• Supplied material:
== Segment start ==

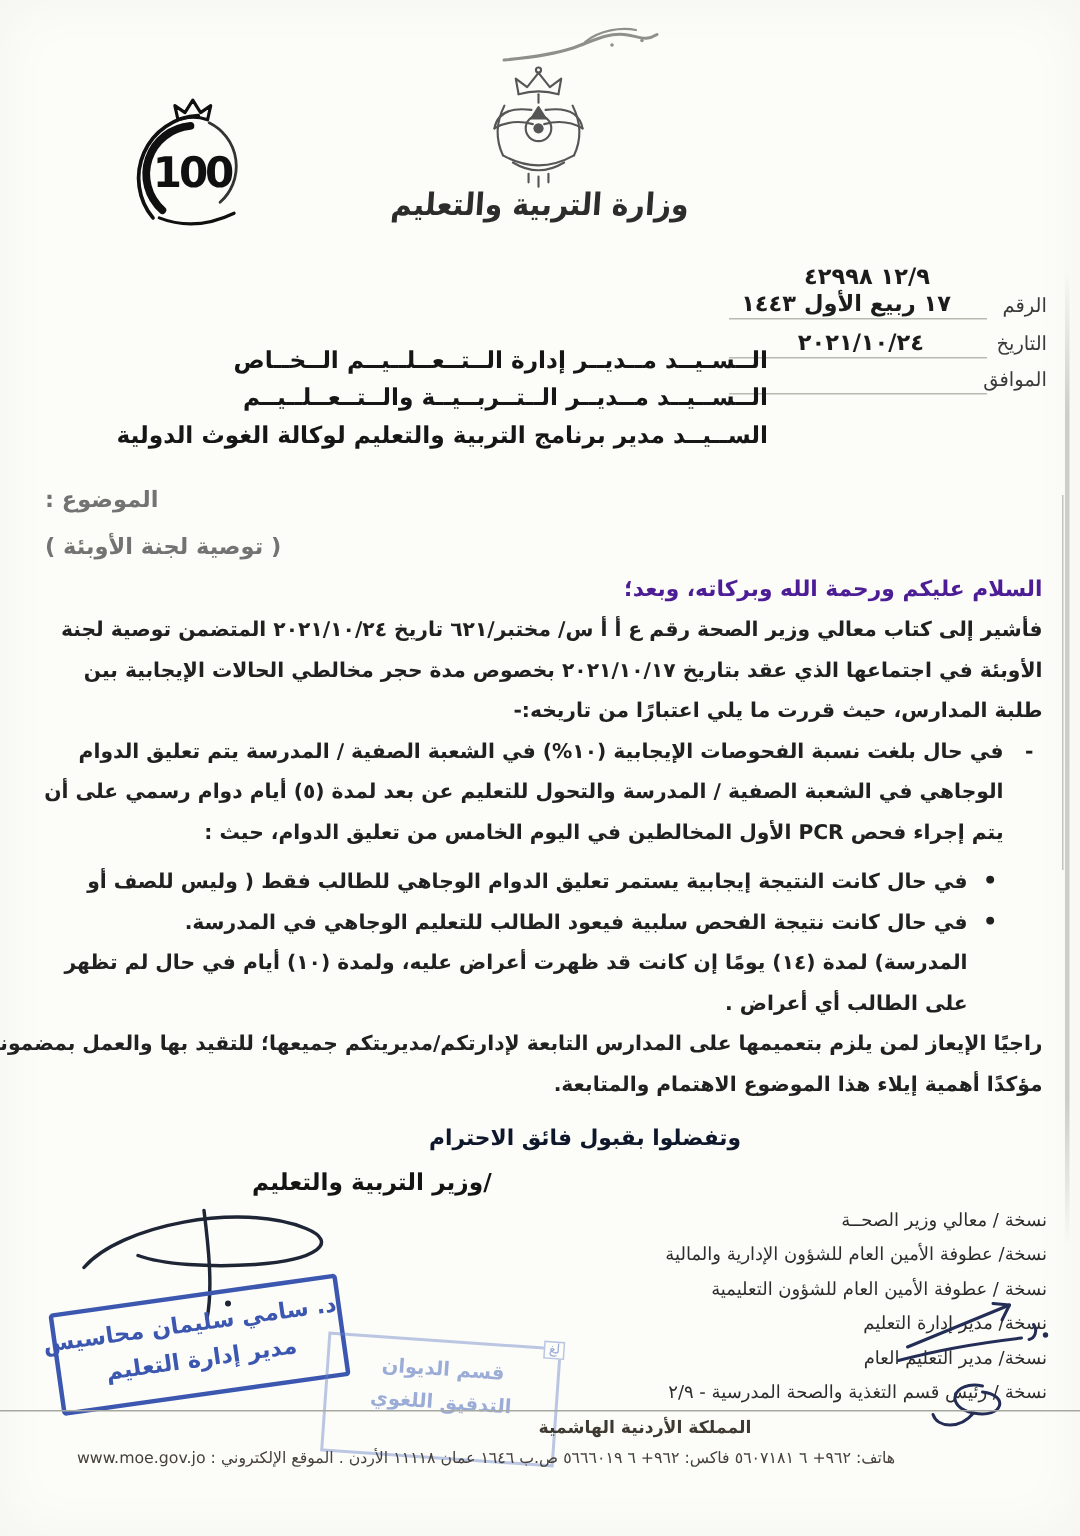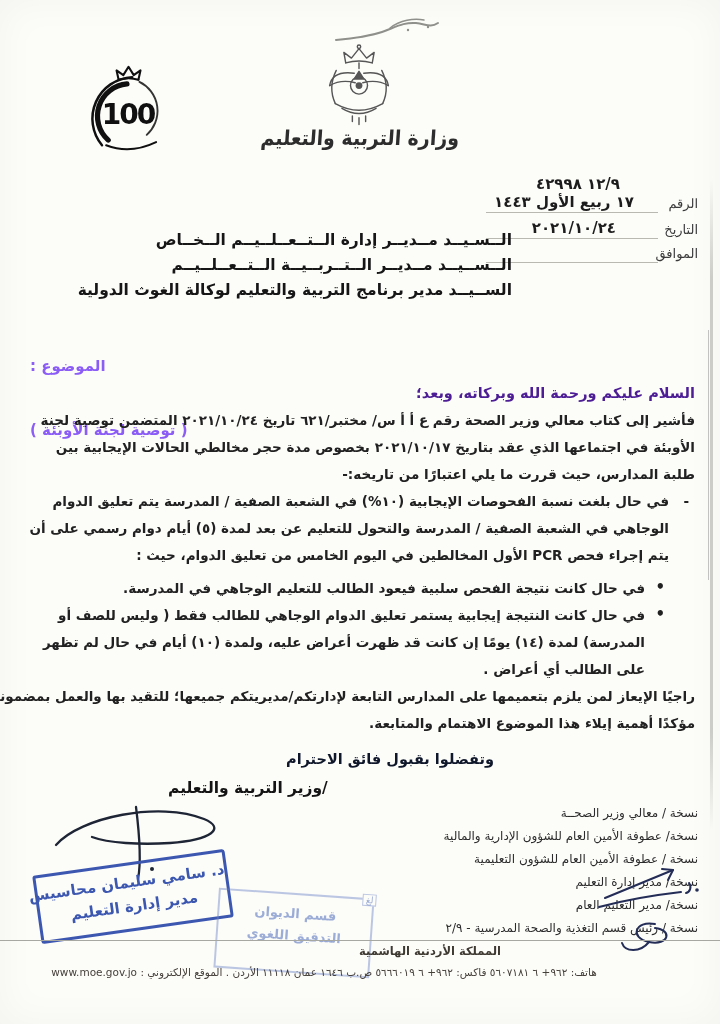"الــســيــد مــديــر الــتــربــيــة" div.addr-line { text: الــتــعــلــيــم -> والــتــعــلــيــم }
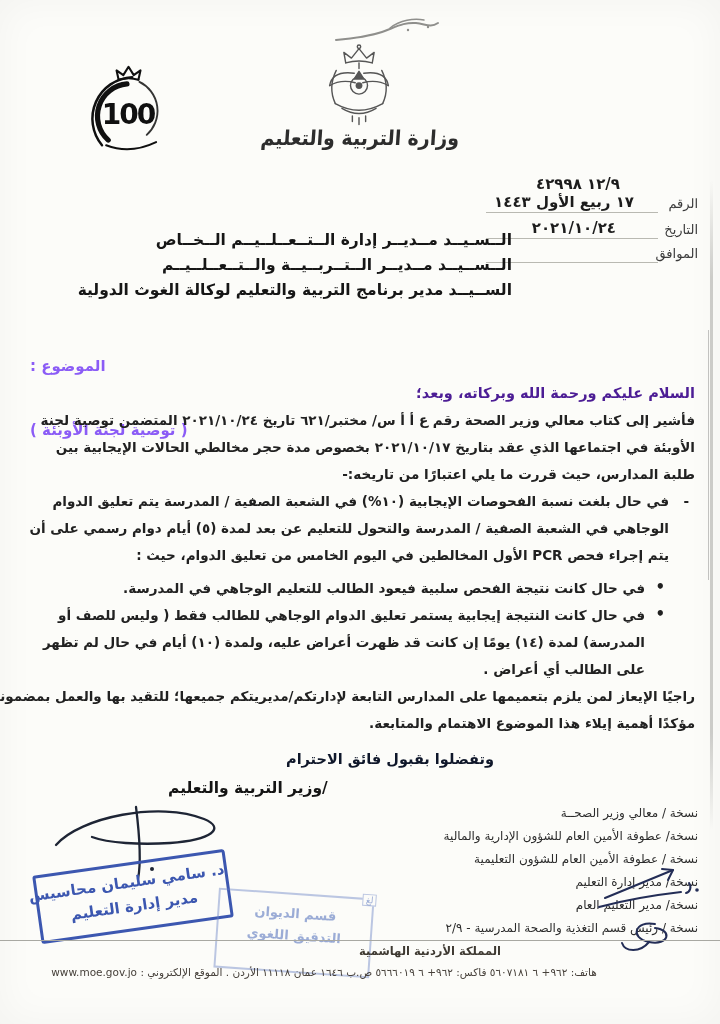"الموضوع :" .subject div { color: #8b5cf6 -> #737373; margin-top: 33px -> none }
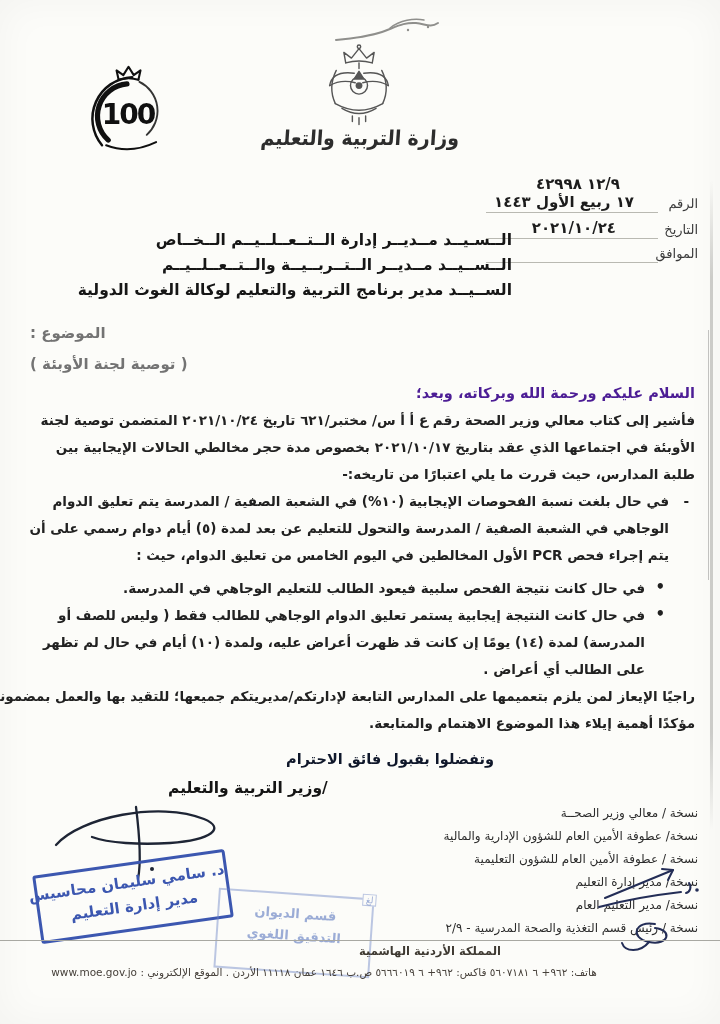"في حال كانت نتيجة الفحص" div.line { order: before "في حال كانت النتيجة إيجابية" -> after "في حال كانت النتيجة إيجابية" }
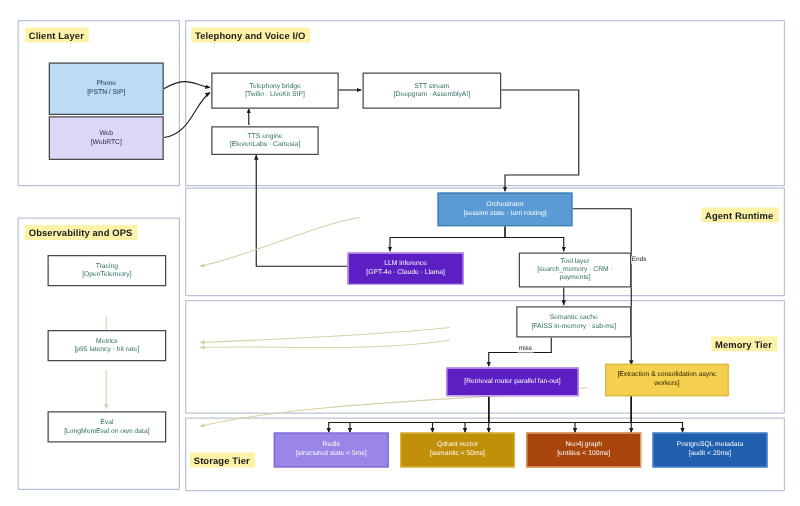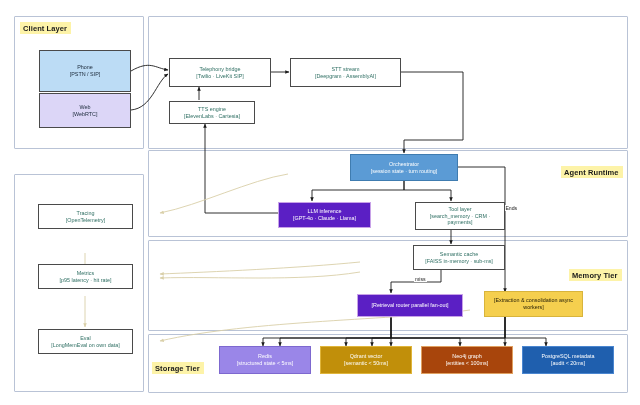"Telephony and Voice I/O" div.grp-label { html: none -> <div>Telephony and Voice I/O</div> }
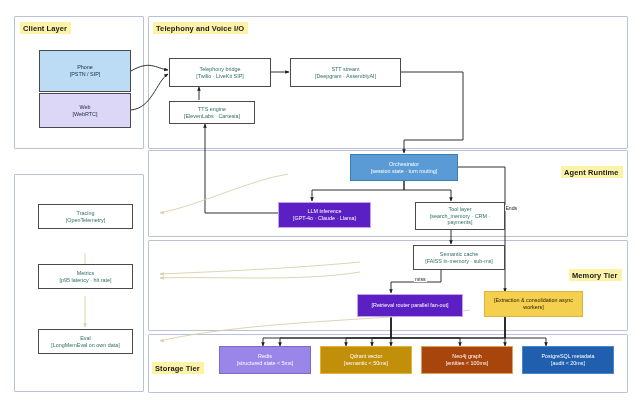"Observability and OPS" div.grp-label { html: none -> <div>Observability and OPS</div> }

== Segment end ==

• What is required: Would you copy all of the data exactly? Keep the pictures out of it.

• Exercise result:
"الــســيــد مــديــر الــتــربــيــة" div.addr-line { text: الــتــعــلــيــم -> والــتــعــلــيــم }
"الموضوع :" .subject div { color: #8b5cf6 -> #737373; margin-top: 33px -> none }
"في حال كانت نتيجة الفحص" div.line { order: before "في حال كانت النتيجة إيجابية" -> after "في حال كانت النتيجة إيجابية" }
"Telephony and Voice I/O" div.grp-label { html: none -> <div>Telephony and Voice I/O</div> }
"Observability and OPS" div.grp-label { html: none -> <div>Observability and OPS</div> }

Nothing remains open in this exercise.